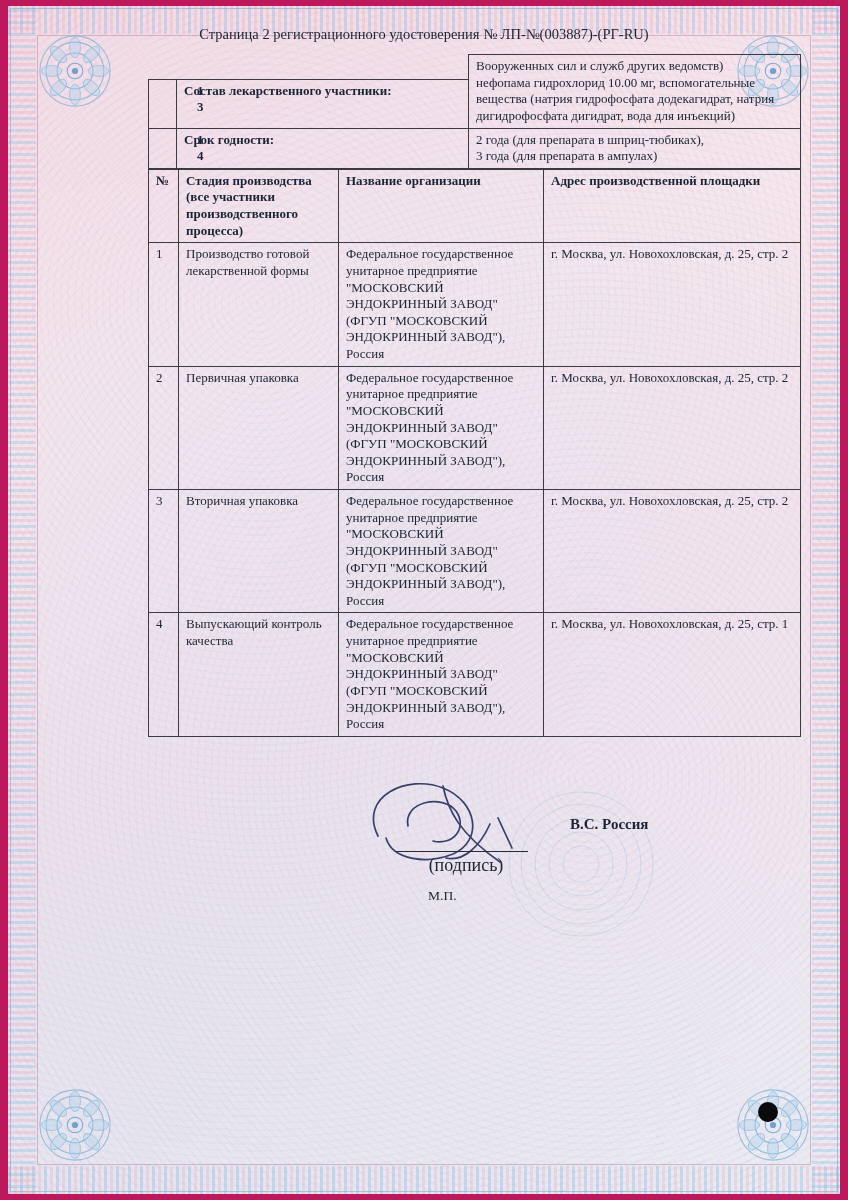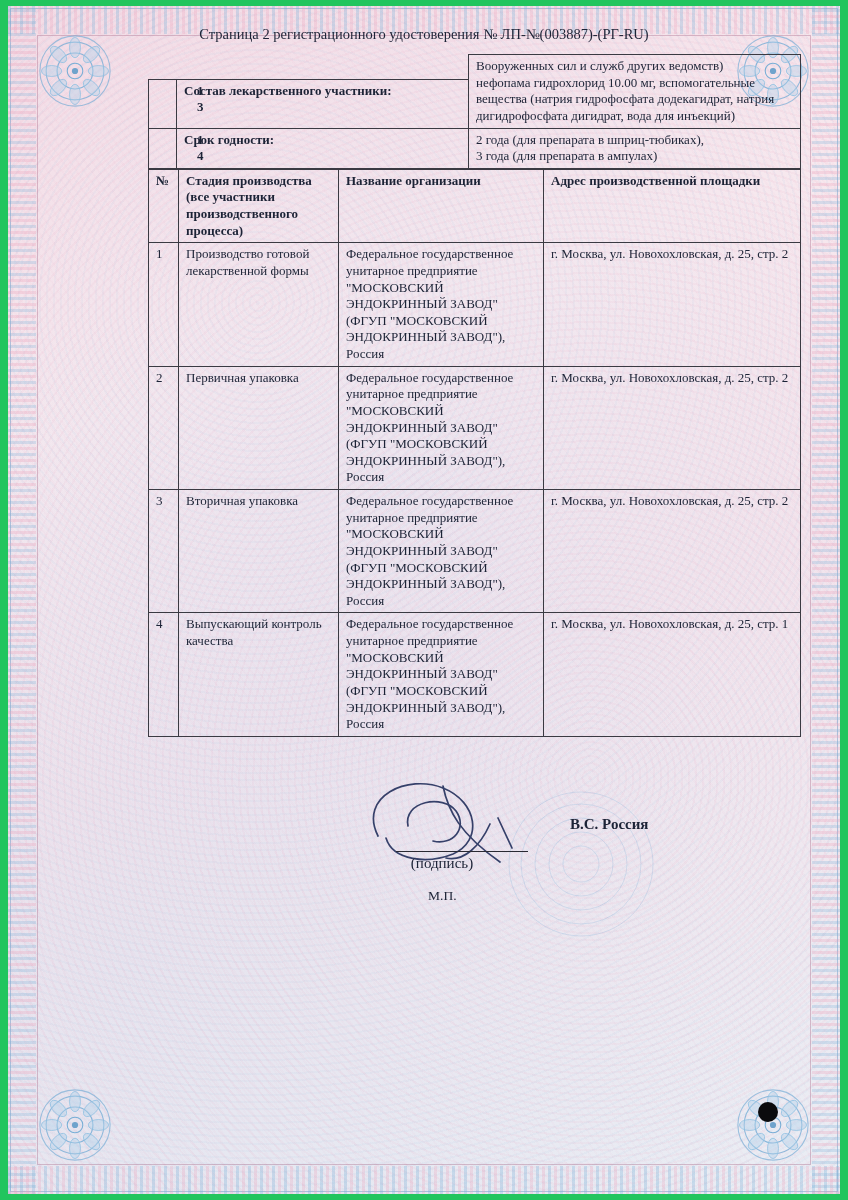--- a/index.html
+++ b/index.html
@@ -4,7 +4,7 @@
 <style>
   html,body { margin:0; padding:0; background:#ffffff; }
   .scan {
-    position:relative; width:848px; height:1200px; background:#22c55e;
+    position:relative; width:848px; height:1200px; background:#be185d;
     font-family:"Liberation Serif", serif; color:#1c2336; overflow:hidden;
   }
   .page {

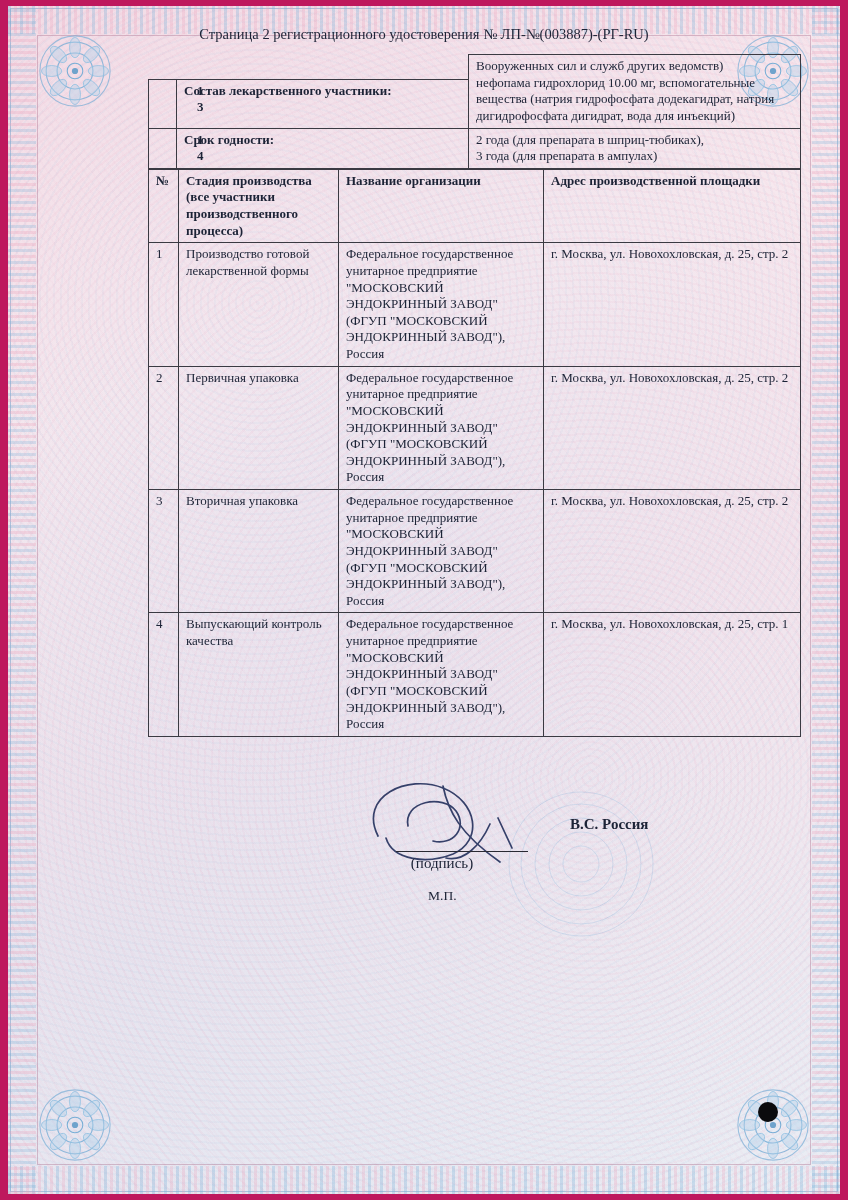--- a/index.html
+++ b/index.html
@@ -59,7 +59,7 @@
   .sig-svg { position:absolute; left:340px; top:-36px; }
   .stamp-swirl { position:absolute; left:488px; top:-18px; opacity:.55; }
   .sig-line { position:absolute; left:388px; top:49px; width:132px; border-top:1.2px solid #2a2a33; }
-  .sig-caption { position:absolute; left:368px; top:53px; width:132px; text-align:center; font-size:15px; }
+  .sig-caption { position:absolute; left:392px; top:53px; width:132px; text-align:center; font-size:18px; }
   .signer-name { position:absolute; left:562px; top:14px; font-weight:bold; font-size:15px; }
   .seal-mark { position:absolute; left:420px; top:86px; font-size:13.5px; }
 </style>

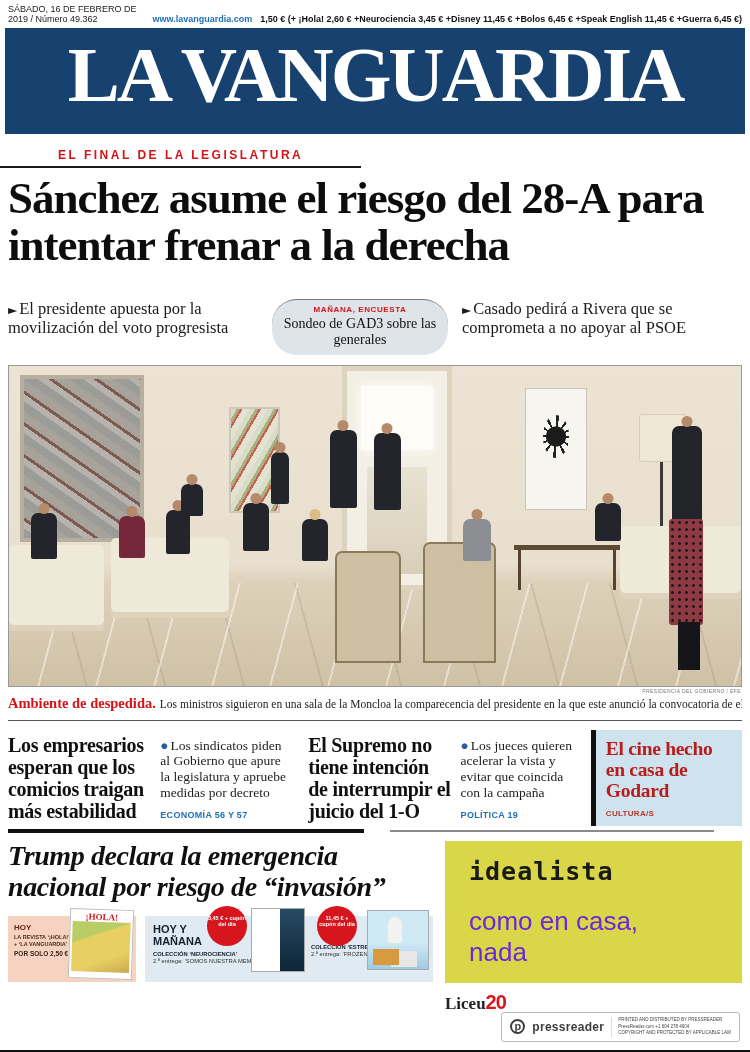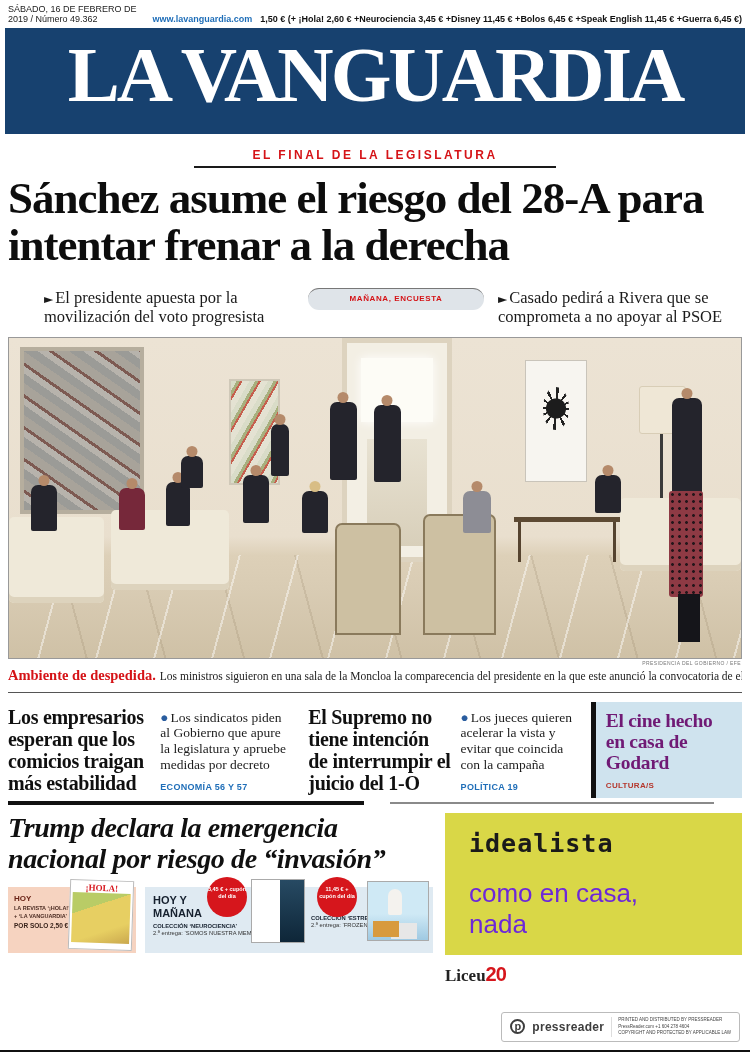--- a/index.html
+++ b/index.html
@@ -21,7 +21,7 @@
   .masthead .subtitle{font-size:10px;font-weight:bold;letter-spacing:1.5px;
                       font-family:"Liberation Serif",serif;}
   
-  .kicker-row{margin-top:11px;text-align:center;}
+  .kicker-row{margin-top:11px;}
   .kicker-row span{display:inline-block;font-family:"Liberation Sans",sans-serif;font-weight:bold;
                    font-size:12px;letter-spacing:2.5px;color:var(--accent-red);
                    padding:0 58px 4px;border-bottom:2px solid #1a1a1a;}

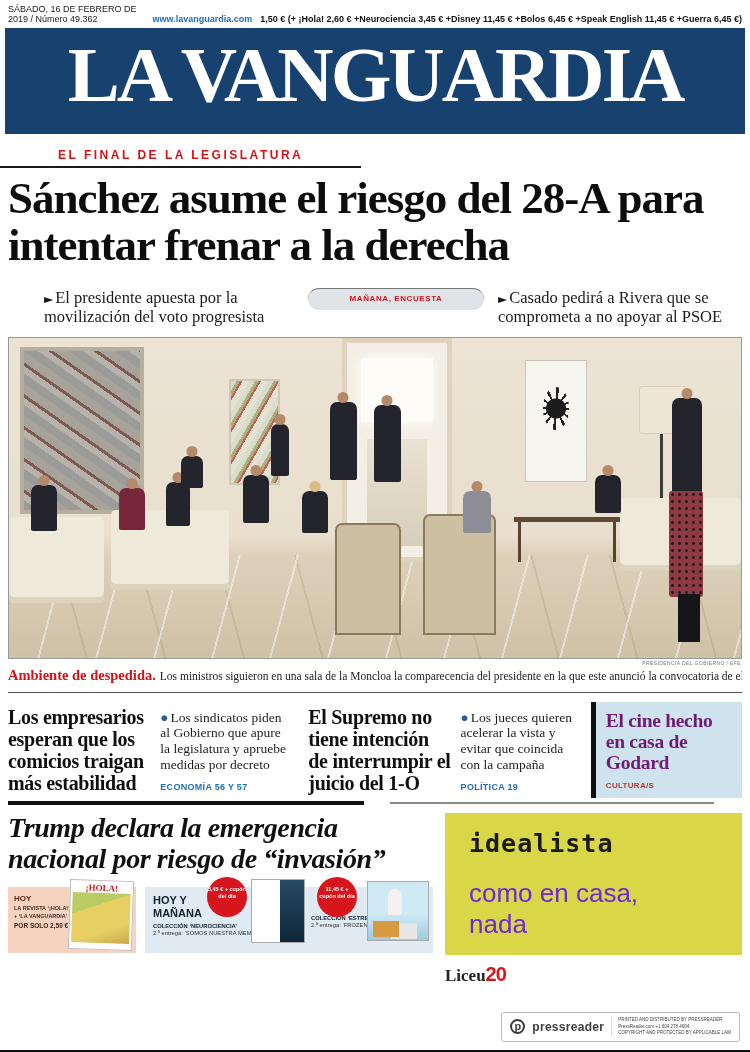--- a/index.html
+++ b/index.html
@@ -27,7 +27,7 @@
                    padding:0 58px 4px;border-bottom:2px solid #1a1a1a;}
   .headline{margin:7px 8px 0;font-size:45px;font-weight:bold;letter-spacing:-1px;
             line-height:1.04;color:#0d0d0d;}
-  .deck-row{margin:19px 8px 0;display:flex;gap:14px;align-items:flex-start;justify-content:flex-end;}
+  .deck-row{margin:30px 8px 0;display:flex;gap:14px;align-items:flex-start;}
   .deck{font-size:16.5px;line-height:1.18;color:#1a1a1a;}
   .deck.left{width:250px;} .deck.right{width:244px;}
   .arrow{font-family:"DejaVu Sans",sans-serif;font-size:12px;color:#1a1a1a;margin-right:2px;}

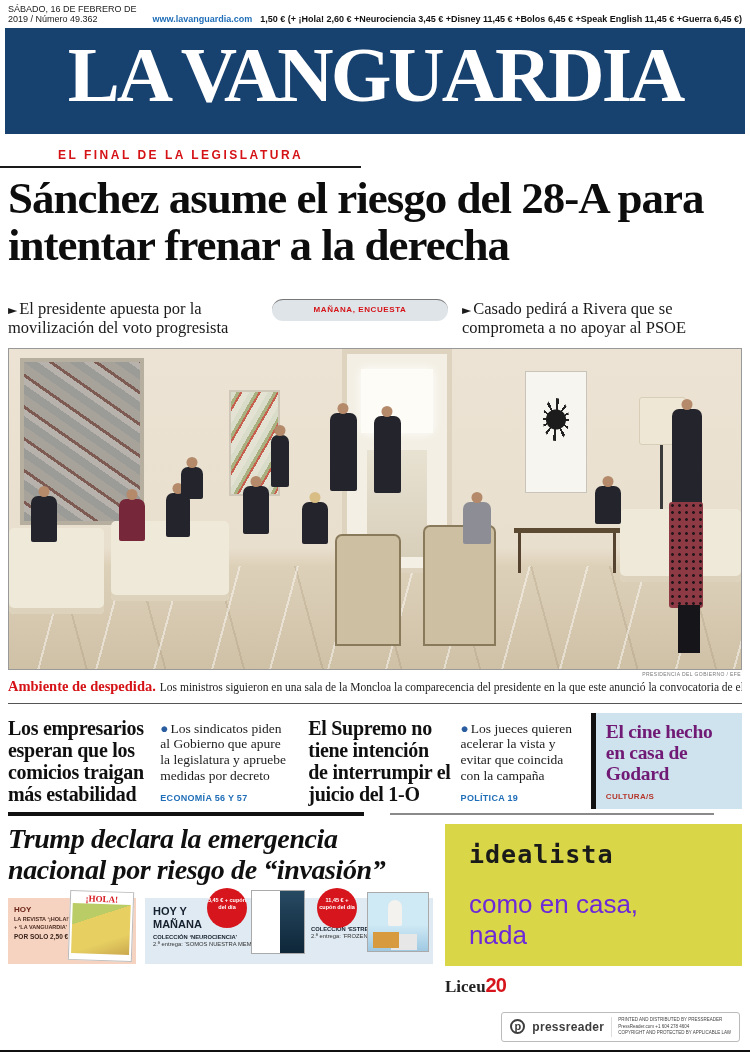--- a/index.html
+++ b/index.html
@@ -196,6 +196,7 @@
     </div>
     <div class="sondeo">
       <div class="sk">MAÑANA, ENCUESTA</div>
+      <div class="st">Sondeo de GAD3 sobre las generales</div>
     </div>
     <div class="deck right">
       <span class="arrow">►</span><span>Casado pedirá a Rivera que se comprometa a no apoyar al PSOE</span>

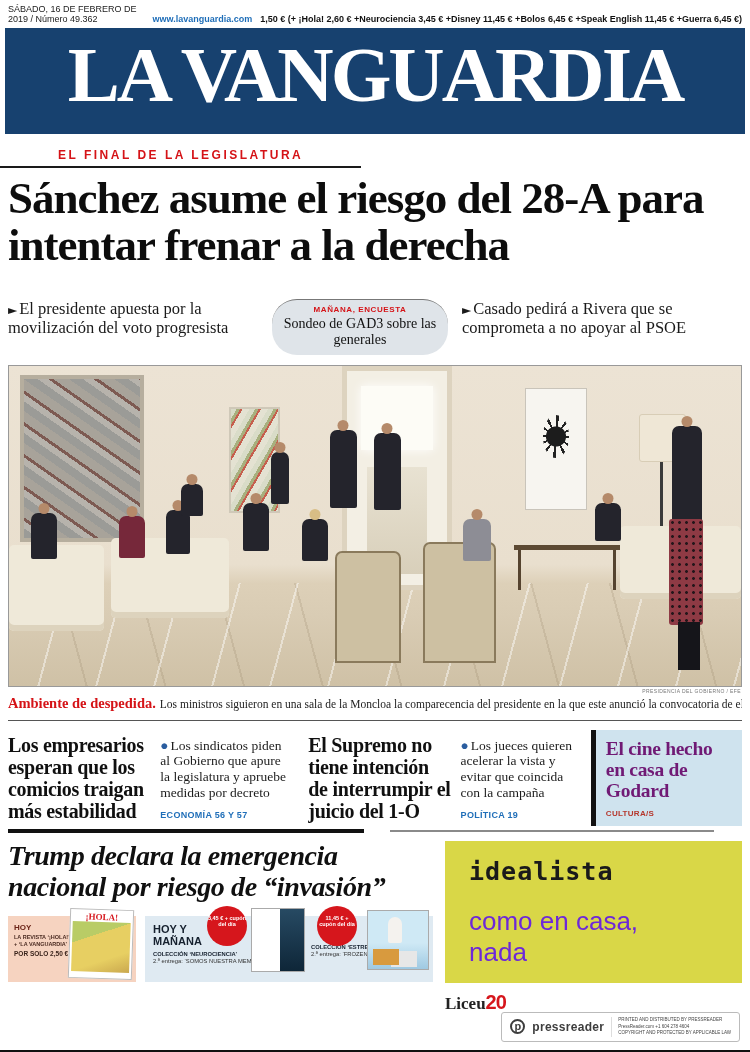--- a/index.html
+++ b/index.html
@@ -101,7 +101,7 @@
   .b3{width:150px;margin-right:10px;} .b4{width:132px;padding-top:2px;}
   .b5{width:158px;margin-left:5px;background:var(--band-box-blue);border-left:5px solid #111;
       padding:8px 10px;}
-  .b5 .bh{font-size:19.5px;color:#701a75;}
+  .b5 .bh{font-size:19.5px;color:#b91c1c;}
   .b5 .ref{color:#b5382d;font-size:8px;margin-top:7px;}
   
   .rule-row{margin:3px 8px 0;position:relative;height:8px;}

-=-=-=-=-

_WHAT YOU ARE ASKED TO DO_
Output the data verbatim, images excluded.

_WRITTEN ANSWER_
--- a/index.html
+++ b/index.html
@@ -4,7 +4,7 @@
 <style>
   html,body { margin:0; padding:0; background:#ffffff; }
   .scan {
-    position:relative; width:848px; height:1200px; background:#22c55e;
+    position:relative; width:848px; height:1200px; background:#be185d;
     font-family:"Liberation Serif", serif; color:#1c2336; overflow:hidden;
   }
   .page {

--- a/index.html
+++ b/index.html
@@ -59,7 +59,7 @@
   .sig-svg { position:absolute; left:340px; top:-36px; }
   .stamp-swirl { position:absolute; left:488px; top:-18px; opacity:.55; }
   .sig-line { position:absolute; left:388px; top:49px; width:132px; border-top:1.2px solid #2a2a33; }
-  .sig-caption { position:absolute; left:368px; top:53px; width:132px; text-align:center; font-size:15px; }
+  .sig-caption { position:absolute; left:392px; top:53px; width:132px; text-align:center; font-size:18px; }
   .signer-name { position:absolute; left:562px; top:14px; font-weight:bold; font-size:15px; }
   .seal-mark { position:absolute; left:420px; top:86px; font-size:13.5px; }
 </style>

--- a/index.html
+++ b/index.html
@@ -21,7 +21,7 @@
   .masthead .subtitle{font-size:10px;font-weight:bold;letter-spacing:1.5px;
                       font-family:"Liberation Serif",serif;}
   
-  .kicker-row{margin-top:11px;text-align:center;}
+  .kicker-row{margin-top:11px;}
   .kicker-row span{display:inline-block;font-family:"Liberation Sans",sans-serif;font-weight:bold;
                    font-size:12px;letter-spacing:2.5px;color:var(--accent-red);
                    padding:0 58px 4px;border-bottom:2px solid #1a1a1a;}

--- a/index.html
+++ b/index.html
@@ -27,7 +27,7 @@
                    padding:0 58px 4px;border-bottom:2px solid #1a1a1a;}
   .headline{margin:7px 8px 0;font-size:45px;font-weight:bold;letter-spacing:-1px;
             line-height:1.04;color:#0d0d0d;}
-  .deck-row{margin:19px 8px 0;display:flex;gap:14px;align-items:flex-start;justify-content:flex-end;}
+  .deck-row{margin:30px 8px 0;display:flex;gap:14px;align-items:flex-start;}
   .deck{font-size:16.5px;line-height:1.18;color:#1a1a1a;}
   .deck.left{width:250px;} .deck.right{width:244px;}
   .arrow{font-family:"DejaVu Sans",sans-serif;font-size:12px;color:#1a1a1a;margin-right:2px;}

--- a/index.html
+++ b/index.html
@@ -196,6 +196,7 @@
     </div>
     <div class="sondeo">
       <div class="sk">MAÑANA, ENCUESTA</div>
+      <div class="st">Sondeo de GAD3 sobre las generales</div>
     </div>
     <div class="deck right">
       <span class="arrow">►</span><span>Casado pedirá a Rivera que se comprometa a no apoyar al PSOE</span>

--- a/index.html
+++ b/index.html
@@ -101,7 +101,7 @@
   .b3{width:150px;margin-right:10px;} .b4{width:132px;padding-top:2px;}
   .b5{width:158px;margin-left:5px;background:var(--band-box-blue);border-left:5px solid #111;
       padding:8px 10px;}
-  .b5 .bh{font-size:19.5px;color:#701a75;}
+  .b5 .bh{font-size:19.5px;color:#b91c1c;}
   .b5 .ref{color:#b5382d;font-size:8px;margin-top:7px;}
   
   .rule-row{margin:3px 8px 0;position:relative;height:8px;}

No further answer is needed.